Quarterly Update on Estimated Solvency Funded Status of Defined Benefit Plans in Ontario

​​​​​​​​​​​​The Financial Services Commission of Ontario (FSCO) publishes an annual Report that provides funding, investment and actuarial information on defined benefit (DB) pension plans registered in Ontario.

As the solvency position of pension plans is of significant interest, FSCO publishes quarterly updates on the solvency status of DB plans in Ontario, to provide stakeholders with current information on the health of pension plans in Ontario.               

FSCO has a database of ​approximately 1300 DB pension plans, including hybrid plans that have both a DB and a defined contribution (DC) provision. The March 31, 2019 update uses information from the latest filed valuation reports as well as Investment Information Summary (IIS) information projected to March 31, 2019. We have excluded IPPs & designated plans, Reg. 1.3.1 (3) jointly sponsored pension plans and plans that have been wound up or are in the process of winding up​.
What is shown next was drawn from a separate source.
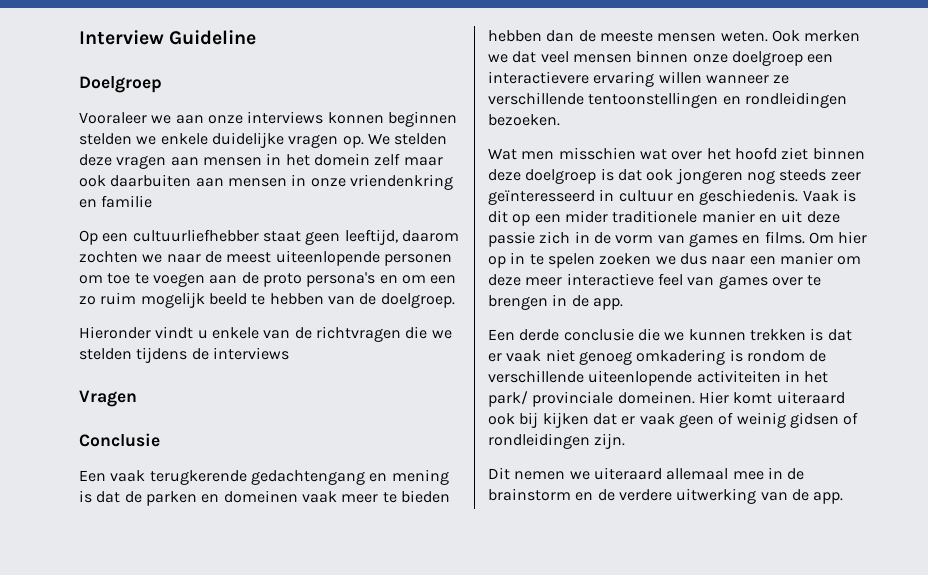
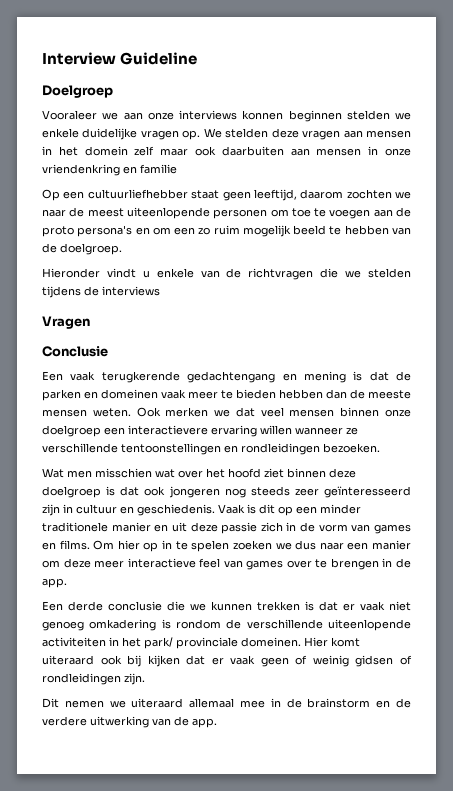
(595, 197) none -> [42,504,60,516] zijn
[564,210,608,223] mider -> [320,504,361,514] minder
The information is presented on an aggregate basis. While there is no disclosure of plan-specific information, the updates give stakeholders a framework to see how their plan performed compared to other plans and relevant benchmarks​.
 

Previous Updates

 

 

 TabbedContentWebPart

   2019 First Quarter  


​​​​​​​Update as at March 31, 2019

 

  • The median solvency ratio is 96% (up from 94% as at December 31, 2018);
  • 36.6% of plans had a solvency ratio greater than 100% (up from 27.5% as at December 31, 2018);
  • 48.3% of plans had a solvency ratio between 85% & 100%; and
  • 15.1% of plans had a solvency ratio below 85% (down from 18.6% as at December 31, 2018).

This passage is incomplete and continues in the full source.